Whole-cell lysates were isolated from the homogenized skeletal muscle samples with a ristocetin-induced platelet agglutination buffer (Boston Bioproducts, Worcester, Massachusetts) and centrifuged at 12 000g for 10 minutes at 4°C to separate soluble fractions from insoluble fractions. Protein concentration was measured spectrophotometrically at a 595-nm wavelength with a DC protein assay kit (Bio-Rad Laboratories, Inc, Hercules, California). Forty to eighty micrograms of total protein was fractionated by a 4% to 20% gradient in sodium dodecyl sulfate–polyacrylamide gel electrophoresis (Invitrogen, San Diego, California) and transferred to polyvinylidene difluoride membranes (Millipore, Bedford, Massachusetts). Each membrane was incubated with specific antibodies as follows: antiplasminogen antibody (dilution, 1:500) (Calbiochem, San Diego, California), antiangiostatin antibody (dilution, 1:2500) (BD Biosciences, San Jose, California), anti–collagen XVIII antibody (dilution, 1:300) (Santa Cruz Biotech, Santa Cruz, California), antiendostatin antibody (dilution, 1:1000) (Upstate, Chicago, Illinois), anti–MMP-2 antibody (dilution, 1:500) (Calbiochem), anti–MMP-9 antibody (dilution, 1:500) (Millipore), and anti–tissue inhibitor of metalloproteinase 2 (TIMP-2) antibody (dilution, 1:300) (Calbiochem). The membranes were subsequently incubated for 1 hour in diluted appropriate secondary antibody (Jackson Immunolab, West Grove, Pennsylvania). Immune complexes were visualized with the enhanced chemiluminescence detection system (Amersham, Piscataway, New Jersey). Bands were quantified by densitometry of radioautograph films. Ponceau S staining was performed to confirm equivalent protein loading.

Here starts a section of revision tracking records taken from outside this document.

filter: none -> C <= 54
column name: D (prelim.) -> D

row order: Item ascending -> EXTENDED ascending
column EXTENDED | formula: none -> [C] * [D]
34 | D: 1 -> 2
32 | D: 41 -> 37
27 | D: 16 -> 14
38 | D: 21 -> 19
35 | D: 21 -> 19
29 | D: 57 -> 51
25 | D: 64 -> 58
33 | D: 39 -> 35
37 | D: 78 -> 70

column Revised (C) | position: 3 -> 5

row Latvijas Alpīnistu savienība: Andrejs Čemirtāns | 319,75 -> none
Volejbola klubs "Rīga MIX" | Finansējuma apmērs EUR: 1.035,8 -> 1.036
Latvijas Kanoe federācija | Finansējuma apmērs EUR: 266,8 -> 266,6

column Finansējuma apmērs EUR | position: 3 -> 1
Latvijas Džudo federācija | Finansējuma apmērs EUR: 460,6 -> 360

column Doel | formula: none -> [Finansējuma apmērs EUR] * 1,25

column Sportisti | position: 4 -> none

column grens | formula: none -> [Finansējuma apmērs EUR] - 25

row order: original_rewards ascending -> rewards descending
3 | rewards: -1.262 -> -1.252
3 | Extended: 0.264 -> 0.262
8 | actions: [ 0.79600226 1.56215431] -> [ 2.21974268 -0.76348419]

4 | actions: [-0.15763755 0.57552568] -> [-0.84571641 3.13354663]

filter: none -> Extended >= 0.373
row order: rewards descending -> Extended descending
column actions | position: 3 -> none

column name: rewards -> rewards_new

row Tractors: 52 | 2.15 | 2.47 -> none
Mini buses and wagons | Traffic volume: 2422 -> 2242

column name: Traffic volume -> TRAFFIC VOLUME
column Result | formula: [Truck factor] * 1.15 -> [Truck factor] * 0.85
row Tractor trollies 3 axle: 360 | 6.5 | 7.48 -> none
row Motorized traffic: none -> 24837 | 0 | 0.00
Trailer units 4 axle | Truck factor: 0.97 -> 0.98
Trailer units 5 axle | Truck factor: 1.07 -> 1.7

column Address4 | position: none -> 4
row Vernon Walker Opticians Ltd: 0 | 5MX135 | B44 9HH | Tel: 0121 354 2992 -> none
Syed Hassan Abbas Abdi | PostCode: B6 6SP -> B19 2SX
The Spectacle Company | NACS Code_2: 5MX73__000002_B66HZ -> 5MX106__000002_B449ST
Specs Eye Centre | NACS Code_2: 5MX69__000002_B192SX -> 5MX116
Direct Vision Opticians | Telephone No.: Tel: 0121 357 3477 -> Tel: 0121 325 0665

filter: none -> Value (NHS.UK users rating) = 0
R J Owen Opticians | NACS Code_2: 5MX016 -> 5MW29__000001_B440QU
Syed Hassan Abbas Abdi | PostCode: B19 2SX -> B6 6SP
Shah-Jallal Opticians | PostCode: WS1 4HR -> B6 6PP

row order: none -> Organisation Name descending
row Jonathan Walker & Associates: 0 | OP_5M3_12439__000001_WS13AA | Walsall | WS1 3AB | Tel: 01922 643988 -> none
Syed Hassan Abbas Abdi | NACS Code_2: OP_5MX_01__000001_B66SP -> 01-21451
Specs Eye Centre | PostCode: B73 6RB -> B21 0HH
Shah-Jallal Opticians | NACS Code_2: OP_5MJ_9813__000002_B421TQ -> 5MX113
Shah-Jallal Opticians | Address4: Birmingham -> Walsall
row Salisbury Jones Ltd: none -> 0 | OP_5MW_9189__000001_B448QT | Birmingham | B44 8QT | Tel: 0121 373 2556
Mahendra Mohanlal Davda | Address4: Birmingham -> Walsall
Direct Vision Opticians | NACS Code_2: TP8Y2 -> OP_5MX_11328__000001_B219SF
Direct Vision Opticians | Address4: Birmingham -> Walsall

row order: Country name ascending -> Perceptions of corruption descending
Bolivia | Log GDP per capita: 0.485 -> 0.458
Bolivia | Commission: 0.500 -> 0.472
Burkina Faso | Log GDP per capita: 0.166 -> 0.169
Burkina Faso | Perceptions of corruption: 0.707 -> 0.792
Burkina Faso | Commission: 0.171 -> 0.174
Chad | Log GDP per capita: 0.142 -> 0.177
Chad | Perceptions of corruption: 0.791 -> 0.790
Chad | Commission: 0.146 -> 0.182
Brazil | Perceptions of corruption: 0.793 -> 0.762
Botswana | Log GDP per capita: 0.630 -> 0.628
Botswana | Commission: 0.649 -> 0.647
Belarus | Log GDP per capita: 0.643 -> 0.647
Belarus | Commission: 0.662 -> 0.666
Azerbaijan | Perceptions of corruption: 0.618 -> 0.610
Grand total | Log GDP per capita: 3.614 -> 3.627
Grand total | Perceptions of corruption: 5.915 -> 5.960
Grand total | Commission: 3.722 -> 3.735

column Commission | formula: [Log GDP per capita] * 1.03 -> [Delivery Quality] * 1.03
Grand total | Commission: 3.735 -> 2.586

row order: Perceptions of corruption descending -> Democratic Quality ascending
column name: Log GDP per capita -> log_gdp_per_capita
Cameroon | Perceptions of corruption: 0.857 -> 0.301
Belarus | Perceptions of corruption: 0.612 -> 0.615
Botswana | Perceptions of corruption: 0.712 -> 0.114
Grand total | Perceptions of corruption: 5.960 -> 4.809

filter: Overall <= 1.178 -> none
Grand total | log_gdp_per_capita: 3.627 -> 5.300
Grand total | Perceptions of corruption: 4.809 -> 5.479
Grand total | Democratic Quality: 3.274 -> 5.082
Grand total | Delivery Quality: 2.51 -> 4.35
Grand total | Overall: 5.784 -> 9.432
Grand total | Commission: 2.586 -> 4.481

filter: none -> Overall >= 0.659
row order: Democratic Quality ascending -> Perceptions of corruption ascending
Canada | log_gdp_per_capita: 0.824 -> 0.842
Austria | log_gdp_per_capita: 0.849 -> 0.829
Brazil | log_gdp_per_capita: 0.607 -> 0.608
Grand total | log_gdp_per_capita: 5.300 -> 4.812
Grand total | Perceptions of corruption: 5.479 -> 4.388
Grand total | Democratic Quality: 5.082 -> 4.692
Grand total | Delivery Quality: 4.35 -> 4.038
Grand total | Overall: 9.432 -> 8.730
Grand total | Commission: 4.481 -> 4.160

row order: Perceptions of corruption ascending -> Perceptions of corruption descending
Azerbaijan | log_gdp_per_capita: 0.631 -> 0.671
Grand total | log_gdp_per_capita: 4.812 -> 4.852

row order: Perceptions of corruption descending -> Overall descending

Fasting blood glucose measurements in swine were performed with the Ascensia Contour Blood Glucose Monitoring System (Bayer Healthcare, Tarrytown, New York). Mean fasting blood glucose levels were used to determine glycemic control instead of hemoglobin A1c levels in swine as evidence indicates that rates of glycated hemoglobin formation are quite different between swine and humans, possibly reflecting differences in erythrocyte permeability to glucose among the species.27 Patient hemoglobin A1c measurements were performed at the Beth Israel Deaconess Medical Center Clinical Laboratory. Reference ranges for ND patients are 4.8% to 5.9% hemoglobin A1c. On average, each 1% increase in the glycated hemoglobin level represents roughly an increase of 30 mg/dL in the mean blood glucose level. Thus, a glycated hemoglobin level of 10% corresponds to a mean blood glucose level of 250 mg/dL: a normal 5% glycated hemoglobin level corresponds to a normal mean blood glucose level of 100 mg/dL, an increment of 5% (to get to 10%) corresponds to 5 × 30 = 150 mg/dL glucose, and 100 + 150 = 250.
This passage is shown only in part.